▸ **What the task requires**
Using the data below, show every line where the word "between" occurs.
-- Data records follows --
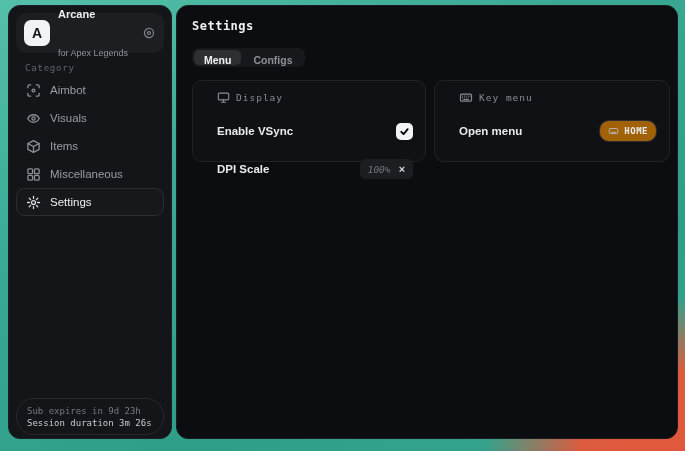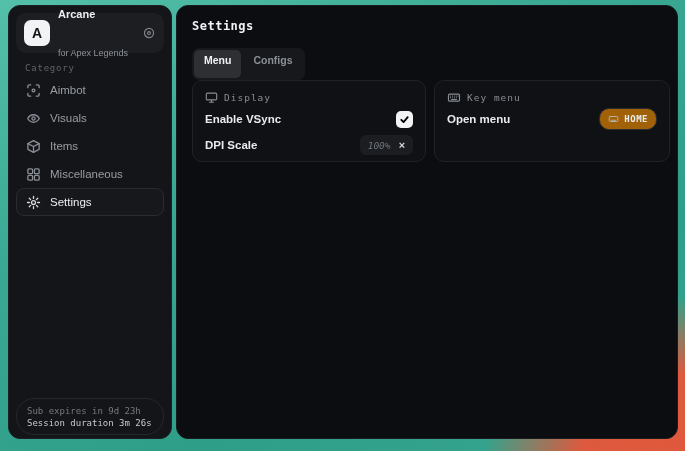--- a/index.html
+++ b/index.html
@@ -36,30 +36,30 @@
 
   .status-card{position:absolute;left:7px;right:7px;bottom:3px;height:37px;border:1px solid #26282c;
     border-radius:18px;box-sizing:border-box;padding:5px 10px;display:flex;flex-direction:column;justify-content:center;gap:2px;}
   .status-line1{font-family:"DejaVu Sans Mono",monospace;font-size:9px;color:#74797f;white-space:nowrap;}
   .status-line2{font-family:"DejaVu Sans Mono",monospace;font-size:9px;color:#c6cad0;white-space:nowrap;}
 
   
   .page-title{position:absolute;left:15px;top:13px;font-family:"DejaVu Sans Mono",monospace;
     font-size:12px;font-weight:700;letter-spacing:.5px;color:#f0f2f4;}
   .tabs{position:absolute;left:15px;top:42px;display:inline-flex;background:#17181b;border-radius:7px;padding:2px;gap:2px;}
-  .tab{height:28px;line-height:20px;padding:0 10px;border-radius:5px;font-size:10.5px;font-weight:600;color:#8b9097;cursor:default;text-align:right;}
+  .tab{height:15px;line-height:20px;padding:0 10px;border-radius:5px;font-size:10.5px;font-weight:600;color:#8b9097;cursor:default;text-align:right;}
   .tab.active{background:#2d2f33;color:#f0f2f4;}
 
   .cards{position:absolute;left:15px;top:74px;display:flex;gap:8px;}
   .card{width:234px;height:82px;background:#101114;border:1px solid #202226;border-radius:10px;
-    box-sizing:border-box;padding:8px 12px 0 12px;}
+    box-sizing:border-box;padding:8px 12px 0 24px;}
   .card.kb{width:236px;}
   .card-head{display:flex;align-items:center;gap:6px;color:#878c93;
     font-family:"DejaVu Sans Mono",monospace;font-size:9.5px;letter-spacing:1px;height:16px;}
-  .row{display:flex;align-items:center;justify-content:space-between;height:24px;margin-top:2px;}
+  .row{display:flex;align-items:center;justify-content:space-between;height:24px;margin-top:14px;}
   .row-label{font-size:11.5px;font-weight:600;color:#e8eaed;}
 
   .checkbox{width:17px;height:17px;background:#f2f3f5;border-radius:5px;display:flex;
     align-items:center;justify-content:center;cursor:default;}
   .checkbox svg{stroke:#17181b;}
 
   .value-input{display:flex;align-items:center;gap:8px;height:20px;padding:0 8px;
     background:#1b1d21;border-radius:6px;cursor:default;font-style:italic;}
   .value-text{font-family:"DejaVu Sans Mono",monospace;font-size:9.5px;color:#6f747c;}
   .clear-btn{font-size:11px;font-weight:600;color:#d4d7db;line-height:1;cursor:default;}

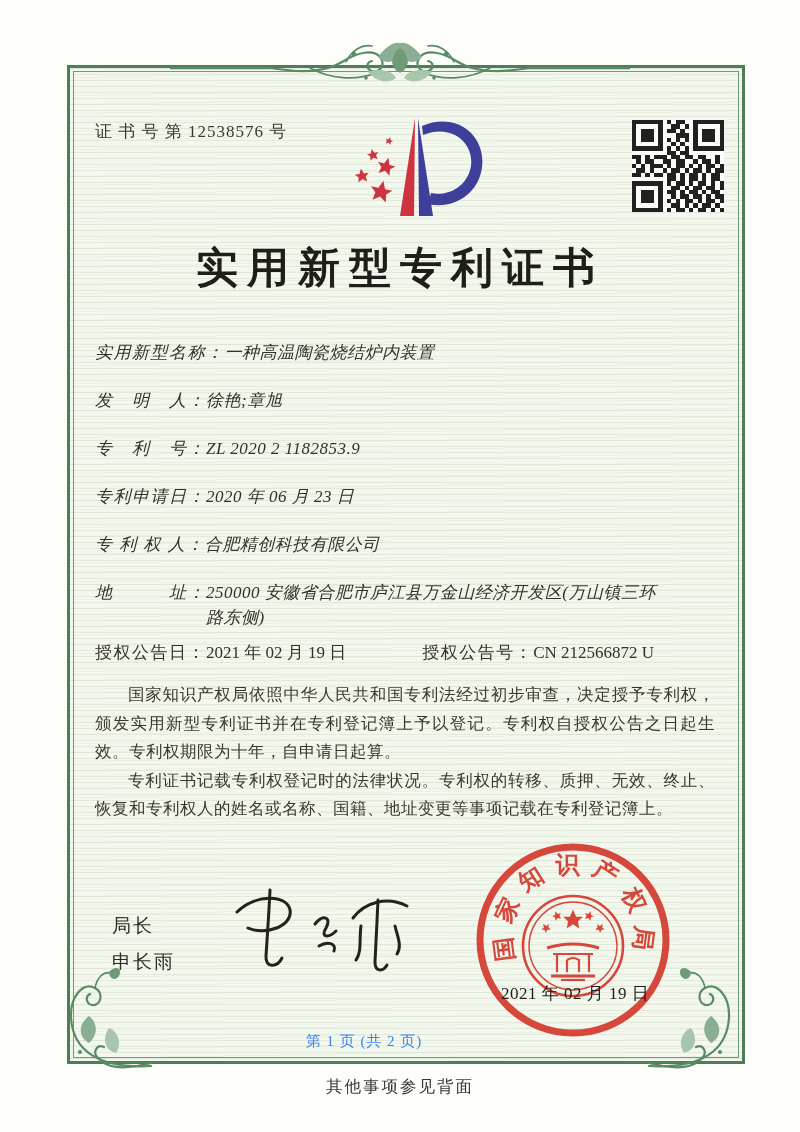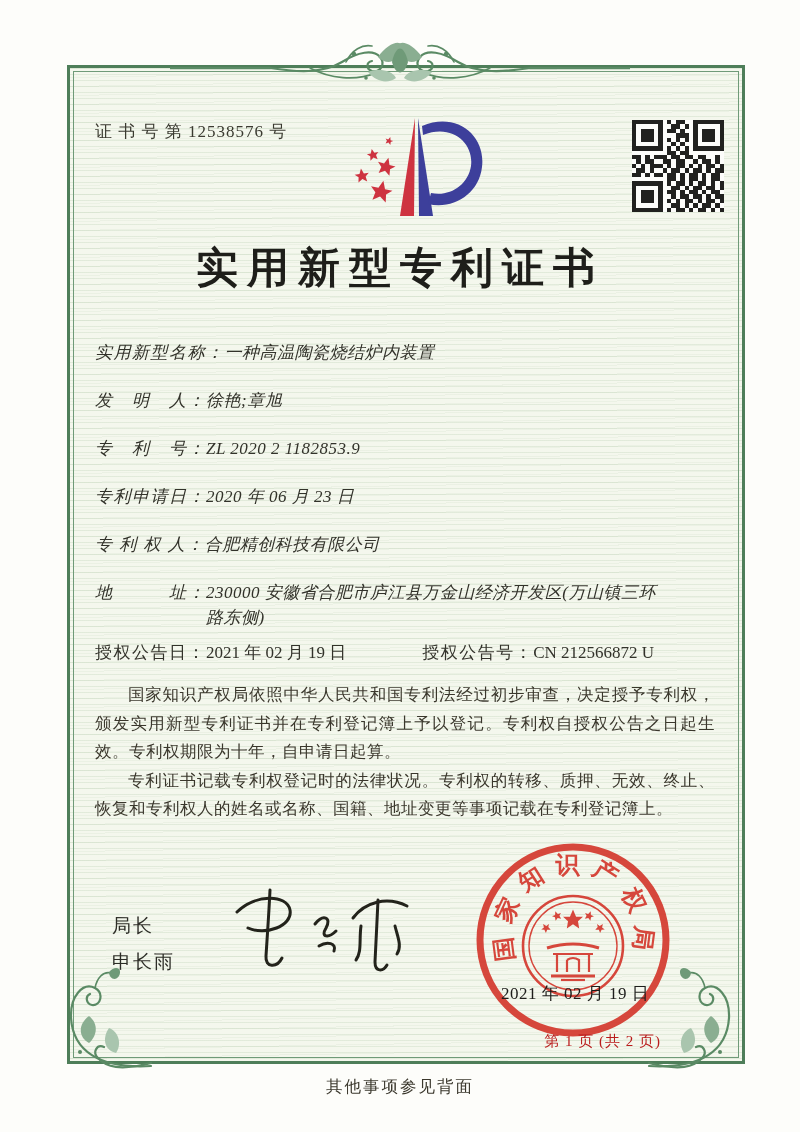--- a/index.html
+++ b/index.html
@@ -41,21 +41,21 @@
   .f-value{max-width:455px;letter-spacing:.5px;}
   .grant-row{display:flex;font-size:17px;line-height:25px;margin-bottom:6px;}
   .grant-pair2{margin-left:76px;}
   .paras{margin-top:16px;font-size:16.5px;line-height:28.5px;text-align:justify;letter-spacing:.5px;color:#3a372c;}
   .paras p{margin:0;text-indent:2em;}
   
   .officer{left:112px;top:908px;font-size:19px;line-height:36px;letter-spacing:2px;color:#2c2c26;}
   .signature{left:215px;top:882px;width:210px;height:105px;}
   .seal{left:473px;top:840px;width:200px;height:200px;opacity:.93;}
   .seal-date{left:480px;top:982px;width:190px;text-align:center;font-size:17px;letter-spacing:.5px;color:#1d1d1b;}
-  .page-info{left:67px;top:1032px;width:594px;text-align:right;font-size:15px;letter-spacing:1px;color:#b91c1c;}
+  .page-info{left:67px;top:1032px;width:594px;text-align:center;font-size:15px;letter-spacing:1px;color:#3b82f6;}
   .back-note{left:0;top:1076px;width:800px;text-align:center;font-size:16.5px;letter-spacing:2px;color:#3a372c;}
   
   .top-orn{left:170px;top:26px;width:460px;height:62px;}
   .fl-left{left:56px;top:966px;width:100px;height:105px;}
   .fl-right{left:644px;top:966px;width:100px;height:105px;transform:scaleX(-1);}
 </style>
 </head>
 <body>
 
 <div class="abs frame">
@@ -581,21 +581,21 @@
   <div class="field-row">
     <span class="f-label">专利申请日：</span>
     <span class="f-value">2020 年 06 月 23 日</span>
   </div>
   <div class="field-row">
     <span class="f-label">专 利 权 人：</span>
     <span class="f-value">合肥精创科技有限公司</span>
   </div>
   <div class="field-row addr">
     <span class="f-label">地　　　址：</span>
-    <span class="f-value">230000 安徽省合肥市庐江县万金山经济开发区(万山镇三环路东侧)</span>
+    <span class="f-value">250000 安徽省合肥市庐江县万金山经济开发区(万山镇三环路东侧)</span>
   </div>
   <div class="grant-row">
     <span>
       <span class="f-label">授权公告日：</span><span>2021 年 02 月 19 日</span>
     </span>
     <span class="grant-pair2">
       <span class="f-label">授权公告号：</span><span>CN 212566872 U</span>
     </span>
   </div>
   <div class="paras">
-- Data records concluded --
-- Data records follows --
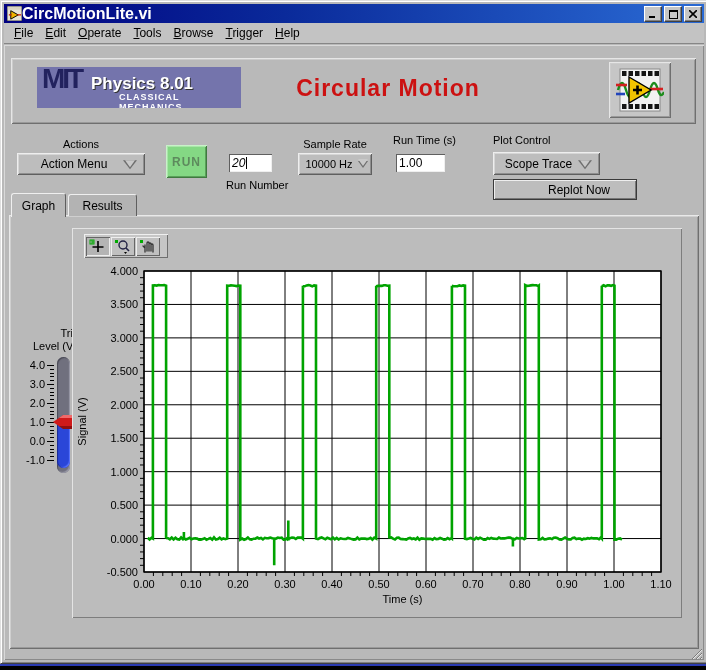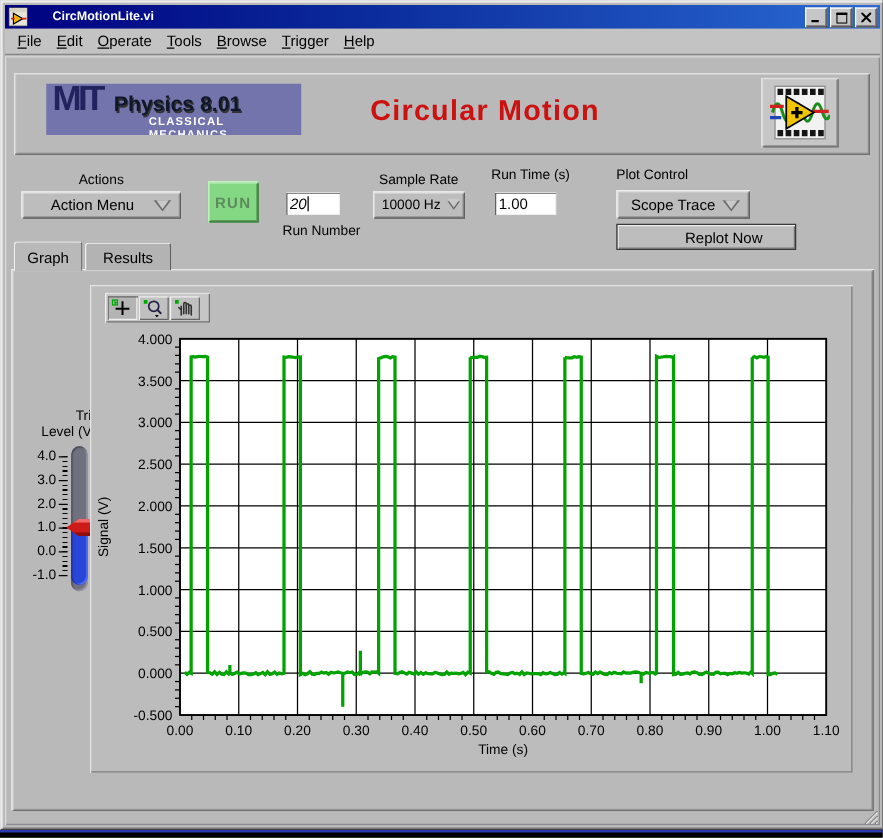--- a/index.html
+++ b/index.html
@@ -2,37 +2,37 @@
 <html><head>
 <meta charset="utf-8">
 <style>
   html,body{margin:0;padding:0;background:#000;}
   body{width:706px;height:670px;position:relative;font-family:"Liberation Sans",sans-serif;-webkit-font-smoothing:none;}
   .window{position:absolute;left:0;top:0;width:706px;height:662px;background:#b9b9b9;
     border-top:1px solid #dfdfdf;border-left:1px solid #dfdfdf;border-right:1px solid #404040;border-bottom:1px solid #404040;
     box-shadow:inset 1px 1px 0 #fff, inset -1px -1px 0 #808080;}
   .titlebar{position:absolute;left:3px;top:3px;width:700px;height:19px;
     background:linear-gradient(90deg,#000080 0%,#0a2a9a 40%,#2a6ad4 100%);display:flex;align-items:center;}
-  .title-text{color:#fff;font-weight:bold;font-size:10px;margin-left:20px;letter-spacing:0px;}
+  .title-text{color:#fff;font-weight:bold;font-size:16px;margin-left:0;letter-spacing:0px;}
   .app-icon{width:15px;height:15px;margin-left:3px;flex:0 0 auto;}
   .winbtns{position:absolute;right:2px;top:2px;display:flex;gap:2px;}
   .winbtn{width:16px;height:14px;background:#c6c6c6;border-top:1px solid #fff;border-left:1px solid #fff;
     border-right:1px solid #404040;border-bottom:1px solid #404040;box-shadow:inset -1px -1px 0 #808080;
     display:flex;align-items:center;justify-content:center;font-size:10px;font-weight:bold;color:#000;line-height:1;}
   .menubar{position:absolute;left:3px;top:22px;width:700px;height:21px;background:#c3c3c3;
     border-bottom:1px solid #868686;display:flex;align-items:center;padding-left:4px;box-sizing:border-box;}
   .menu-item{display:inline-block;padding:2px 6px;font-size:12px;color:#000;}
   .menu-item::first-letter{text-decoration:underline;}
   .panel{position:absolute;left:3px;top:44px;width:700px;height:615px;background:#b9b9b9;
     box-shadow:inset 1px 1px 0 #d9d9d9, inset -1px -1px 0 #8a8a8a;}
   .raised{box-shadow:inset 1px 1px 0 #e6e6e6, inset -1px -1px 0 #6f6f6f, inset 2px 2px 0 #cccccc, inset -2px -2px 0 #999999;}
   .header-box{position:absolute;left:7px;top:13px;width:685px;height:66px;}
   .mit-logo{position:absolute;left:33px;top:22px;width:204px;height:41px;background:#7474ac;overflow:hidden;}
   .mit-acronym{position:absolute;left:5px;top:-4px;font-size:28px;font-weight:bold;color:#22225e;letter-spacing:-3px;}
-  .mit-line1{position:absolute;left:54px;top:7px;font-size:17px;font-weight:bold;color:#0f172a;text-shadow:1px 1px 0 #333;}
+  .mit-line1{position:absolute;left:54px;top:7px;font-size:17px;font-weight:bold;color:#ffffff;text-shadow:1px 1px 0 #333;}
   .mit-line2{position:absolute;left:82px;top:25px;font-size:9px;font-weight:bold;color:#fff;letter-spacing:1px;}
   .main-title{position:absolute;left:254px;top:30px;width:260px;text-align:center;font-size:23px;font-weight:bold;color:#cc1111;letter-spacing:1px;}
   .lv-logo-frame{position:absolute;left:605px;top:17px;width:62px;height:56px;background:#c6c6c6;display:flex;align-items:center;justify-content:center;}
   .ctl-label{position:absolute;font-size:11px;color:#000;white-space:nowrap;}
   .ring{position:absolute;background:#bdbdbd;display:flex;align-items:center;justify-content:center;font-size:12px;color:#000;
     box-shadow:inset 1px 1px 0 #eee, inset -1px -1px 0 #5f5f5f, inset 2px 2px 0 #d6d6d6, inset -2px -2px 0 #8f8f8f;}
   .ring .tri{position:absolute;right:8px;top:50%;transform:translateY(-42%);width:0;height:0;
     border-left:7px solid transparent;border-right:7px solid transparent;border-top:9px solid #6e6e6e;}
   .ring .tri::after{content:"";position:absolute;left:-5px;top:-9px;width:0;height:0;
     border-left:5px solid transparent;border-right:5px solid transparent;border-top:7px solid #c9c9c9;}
-- Data records concluded --
▸ **Output of the exercise**
-  .row{display:flex;align-items:center;justify-content:space-between;height:24px;margin-top:2px;}
+  .row{display:flex;align-items:center;justify-content:space-between;height:24px;margin-top:14px;}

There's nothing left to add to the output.